==== Data for the task ====

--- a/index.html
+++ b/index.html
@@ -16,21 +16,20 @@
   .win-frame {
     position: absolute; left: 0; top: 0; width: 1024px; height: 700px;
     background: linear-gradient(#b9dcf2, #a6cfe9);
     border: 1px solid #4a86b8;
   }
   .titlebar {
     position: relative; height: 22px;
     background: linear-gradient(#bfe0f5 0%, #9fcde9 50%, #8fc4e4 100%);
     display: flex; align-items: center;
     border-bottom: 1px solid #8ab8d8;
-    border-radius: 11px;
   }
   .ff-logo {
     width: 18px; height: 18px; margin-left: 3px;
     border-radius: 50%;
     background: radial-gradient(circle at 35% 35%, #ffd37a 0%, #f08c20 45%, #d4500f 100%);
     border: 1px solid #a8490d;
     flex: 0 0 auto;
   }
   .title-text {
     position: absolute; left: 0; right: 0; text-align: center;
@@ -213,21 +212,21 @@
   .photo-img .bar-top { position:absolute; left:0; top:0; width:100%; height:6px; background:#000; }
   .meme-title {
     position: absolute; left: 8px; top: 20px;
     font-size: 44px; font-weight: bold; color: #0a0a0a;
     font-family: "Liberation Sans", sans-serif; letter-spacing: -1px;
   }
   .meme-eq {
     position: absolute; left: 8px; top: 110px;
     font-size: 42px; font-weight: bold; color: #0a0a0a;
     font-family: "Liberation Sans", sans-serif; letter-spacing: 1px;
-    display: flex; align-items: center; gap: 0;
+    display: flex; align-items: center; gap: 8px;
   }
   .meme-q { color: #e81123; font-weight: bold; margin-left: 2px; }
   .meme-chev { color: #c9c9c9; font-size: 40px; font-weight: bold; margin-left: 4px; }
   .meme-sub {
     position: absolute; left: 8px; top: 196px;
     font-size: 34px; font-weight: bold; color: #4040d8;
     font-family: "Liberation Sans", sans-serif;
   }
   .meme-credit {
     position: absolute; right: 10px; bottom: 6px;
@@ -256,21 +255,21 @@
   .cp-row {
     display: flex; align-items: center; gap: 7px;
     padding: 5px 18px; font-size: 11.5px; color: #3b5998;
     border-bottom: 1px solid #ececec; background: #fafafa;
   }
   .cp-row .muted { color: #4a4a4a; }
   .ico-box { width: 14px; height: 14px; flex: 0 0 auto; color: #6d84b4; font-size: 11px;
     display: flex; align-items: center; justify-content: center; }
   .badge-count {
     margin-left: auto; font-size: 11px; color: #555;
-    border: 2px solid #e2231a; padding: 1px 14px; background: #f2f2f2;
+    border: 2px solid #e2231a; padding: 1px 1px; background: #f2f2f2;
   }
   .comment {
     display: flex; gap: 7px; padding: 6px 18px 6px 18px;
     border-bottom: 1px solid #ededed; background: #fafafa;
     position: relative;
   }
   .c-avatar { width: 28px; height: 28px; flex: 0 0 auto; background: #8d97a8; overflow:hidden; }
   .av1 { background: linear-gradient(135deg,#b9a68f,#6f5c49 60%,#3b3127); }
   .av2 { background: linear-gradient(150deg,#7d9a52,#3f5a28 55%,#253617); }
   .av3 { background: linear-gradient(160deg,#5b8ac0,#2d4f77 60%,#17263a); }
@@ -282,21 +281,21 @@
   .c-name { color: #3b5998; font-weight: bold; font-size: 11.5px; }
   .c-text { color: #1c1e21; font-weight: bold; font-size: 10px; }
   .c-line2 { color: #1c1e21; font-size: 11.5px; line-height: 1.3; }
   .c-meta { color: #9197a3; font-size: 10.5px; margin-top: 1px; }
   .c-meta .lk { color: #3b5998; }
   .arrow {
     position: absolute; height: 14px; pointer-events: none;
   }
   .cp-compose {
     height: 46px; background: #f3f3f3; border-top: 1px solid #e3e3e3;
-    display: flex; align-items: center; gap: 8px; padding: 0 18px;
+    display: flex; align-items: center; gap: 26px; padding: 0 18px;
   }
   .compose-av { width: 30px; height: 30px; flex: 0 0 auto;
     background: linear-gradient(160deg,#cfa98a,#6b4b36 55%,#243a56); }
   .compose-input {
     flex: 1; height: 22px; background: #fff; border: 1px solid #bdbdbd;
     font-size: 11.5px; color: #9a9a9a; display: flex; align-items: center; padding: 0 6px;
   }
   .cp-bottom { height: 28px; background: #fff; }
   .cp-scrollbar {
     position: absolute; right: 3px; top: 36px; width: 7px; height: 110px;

====

### Problem to solve:
Lines from the first one above through the line containing "-213,21 +212,21 @@" are to be retyped exactly, both included, and nothing more.

### Solution:
--- a/index.html
+++ b/index.html
@@ -16,21 +16,20 @@
   .win-frame {
     position: absolute; left: 0; top: 0; width: 1024px; height: 700px;
     background: linear-gradient(#b9dcf2, #a6cfe9);
     border: 1px solid #4a86b8;
   }
   .titlebar {
     position: relative; height: 22px;
     background: linear-gradient(#bfe0f5 0%, #9fcde9 50%, #8fc4e4 100%);
     display: flex; align-items: center;
     border-bottom: 1px solid #8ab8d8;
-    border-radius: 11px;
   }
   .ff-logo {
     width: 18px; height: 18px; margin-left: 3px;
     border-radius: 50%;
     background: radial-gradient(circle at 35% 35%, #ffd37a 0%, #f08c20 45%, #d4500f 100%);
     border: 1px solid #a8490d;
     flex: 0 0 auto;
   }
   .title-text {
     position: absolute; left: 0; right: 0; text-align: center;
@@ -213,21 +212,21 @@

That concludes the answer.